Copy, from the entries below, each line where the word "производителя" can be found.
------ Excerpted records
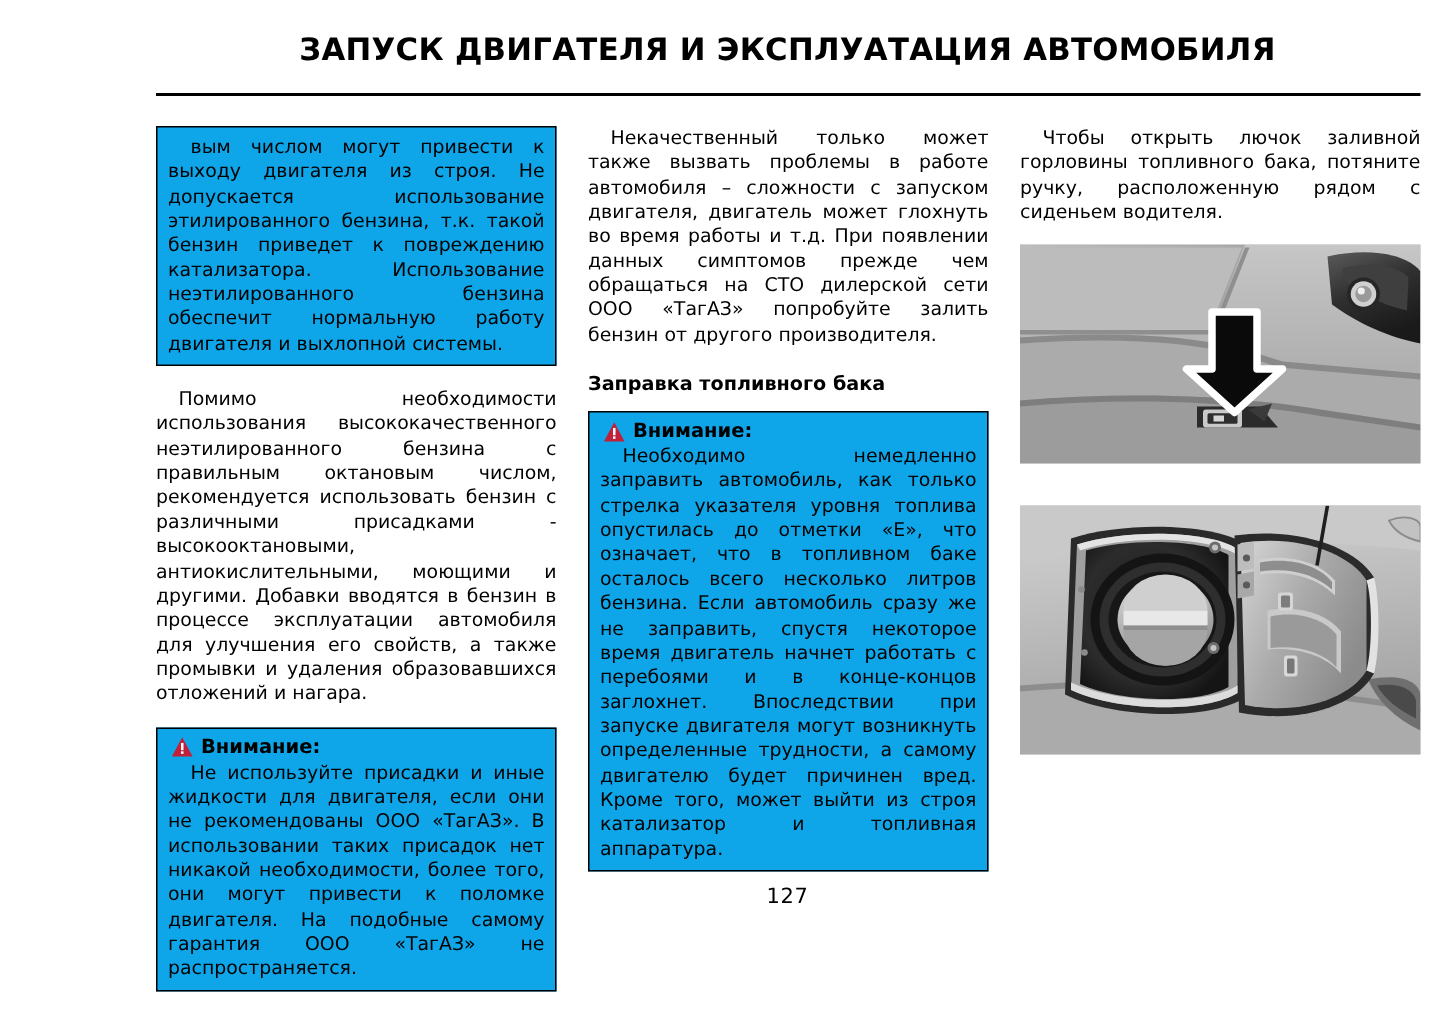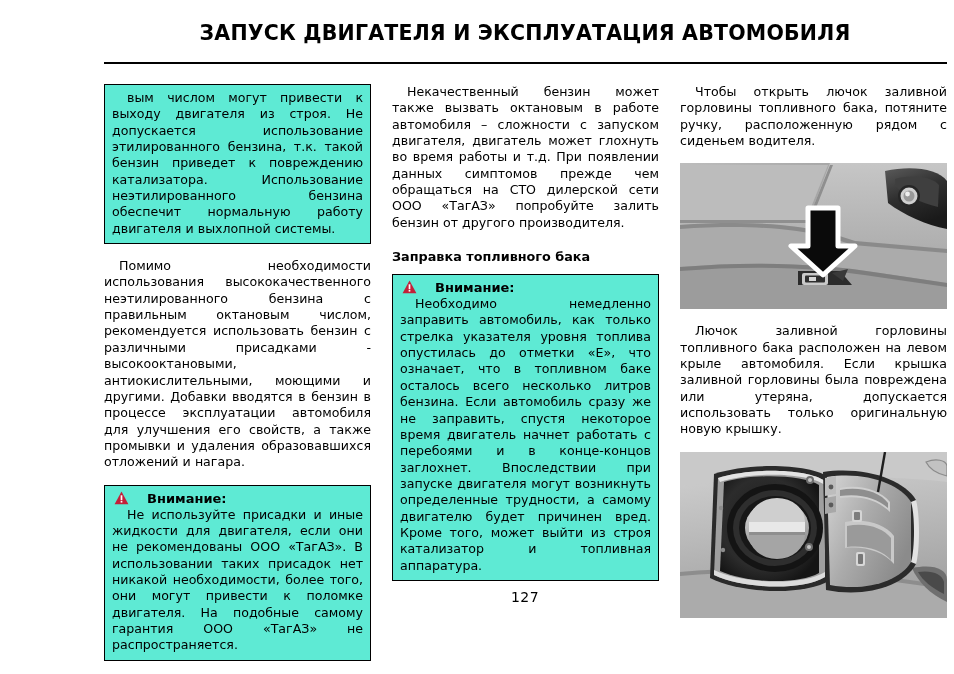--- a/index.html
+++ b/index.html
@@ -93,7 +93,7 @@
   
   .note-box {
     border: 1.5px solid #000000;
-    background: #5eead4;
+    background: #0ea5e9;
     box-sizing: border-box;
     padding: 5px 7px 6px 7px;
   }

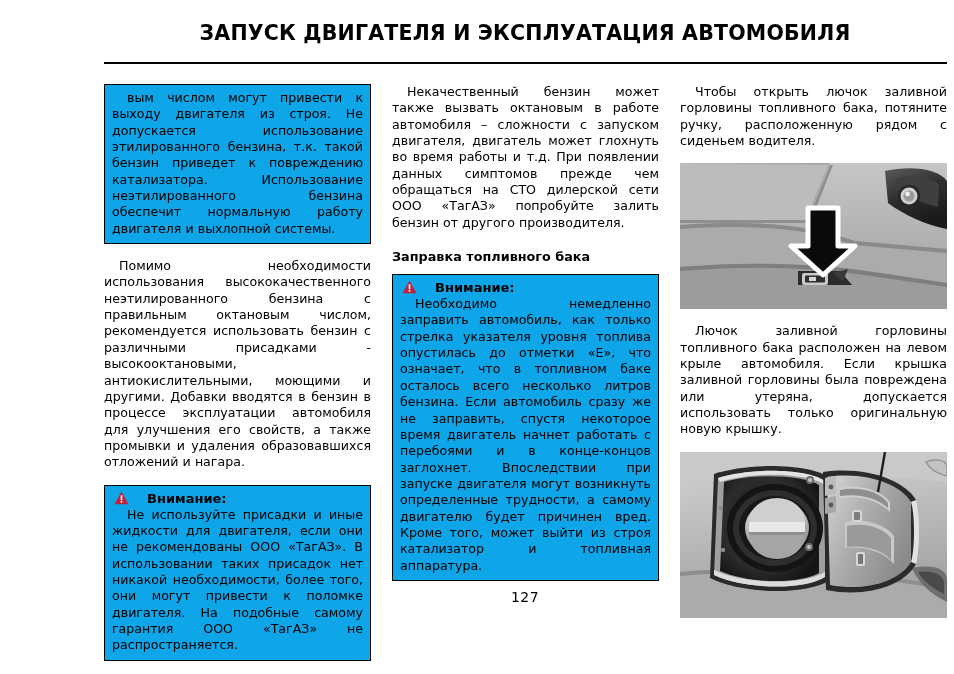--- a/index.html
+++ b/index.html
@@ -189,7 +189,7 @@
 
     <div class="col">
 
-      <p class="body-text">Некачественный бензин может также вызвать октановым в работе автомобиля – сложности с запуском двигателя, двигатель может глохнуть во время работы и т.д. При появлении данных симптомов прежде чем обращаться на СТО дилерской сети ООО «ТагАЗ» попробуйте залить бензин от другого производителя.</p>
+      <p class="body-text">Некачественный только может также вызвать проблемы в работе автомобиля – сложности с запуском двигателя, двигатель может глохнуть во время работы и т.д. При появлении данных симптомов прежде чем обращаться на СТО дилерской сети ООО «ТагАЗ» попробуйте залить бензин от другого производителя.</p>
 
       <div class="gap-lg"></div>
 

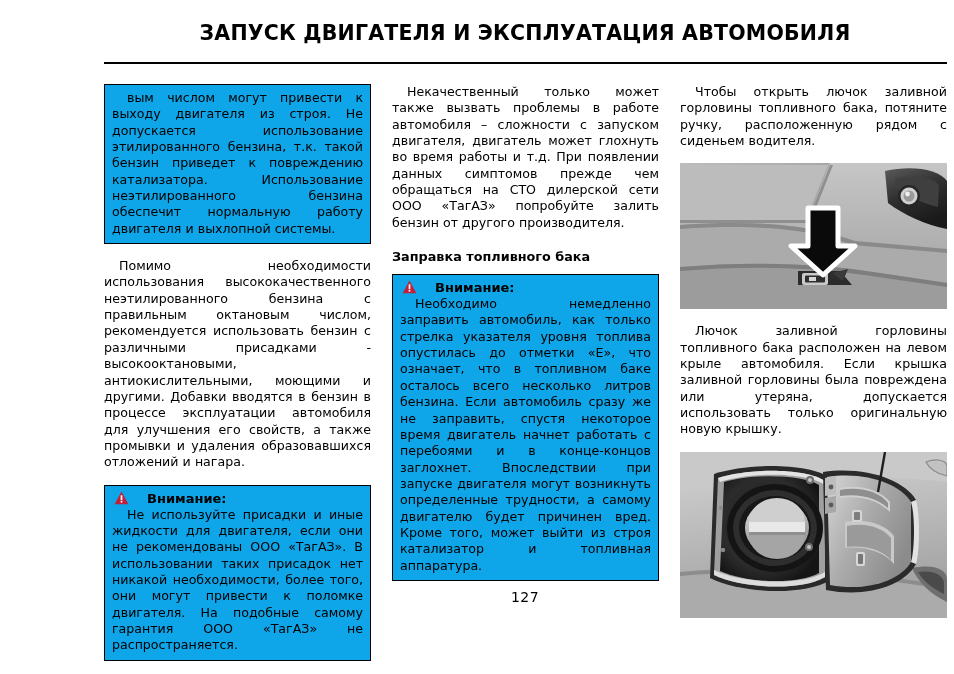--- a/index.html
+++ b/index.html
@@ -103,7 +103,8 @@
 
   .warn-head {
     display: flex;
-    gap: 18px;
+    align-items: center;
+    gap: 5px;
     margin: 0 0 1px 2px;
     line-height: 15px;
   }

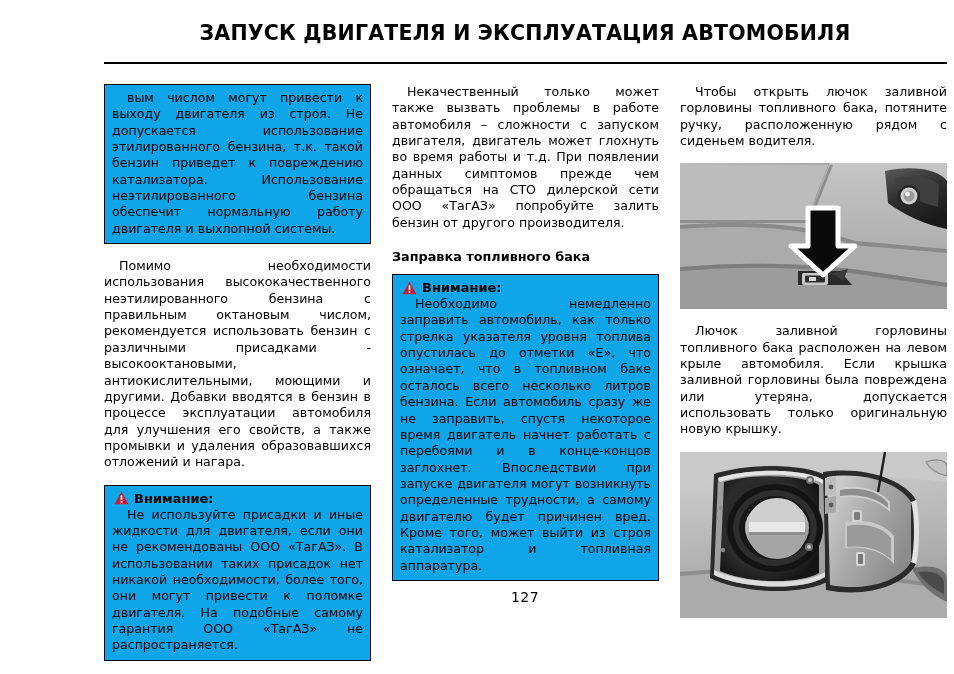--- a/index.html
+++ b/index.html
@@ -268,7 +268,6 @@
 
       <div class="gap-md"></div>
 
-      <p class="body-text">Лючок заливной горловины топливного бака расположен на левом крыле автомобиля. Если крышка заливной горловины была повреждена или утеряна, допускается использовать только оригинальную новую крышку.</p>
 
       <div class="gap-md"></div>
------------
**Solution below:**
-      <p class="body-text">Некачественный бензин может также вызвать октановым в работе автомобиля – сложности с запуском двигателя, двигатель может глохнуть во время работы и т.д. При появлении данных симптомов прежде чем обращаться на СТО дилерской сети ООО «ТагАЗ» попробуйте залить бензин от другого производителя.</p>
+      <p class="body-text">Некачественный только может также вызвать проблемы в работе автомобиля – сложности с запуском двигателя, двигатель может глохнуть во время работы и т.д. При появлении данных симптомов прежде чем обращаться на СТО дилерской сети ООО «ТагАЗ» попробуйте залить бензин от другого производителя.</p>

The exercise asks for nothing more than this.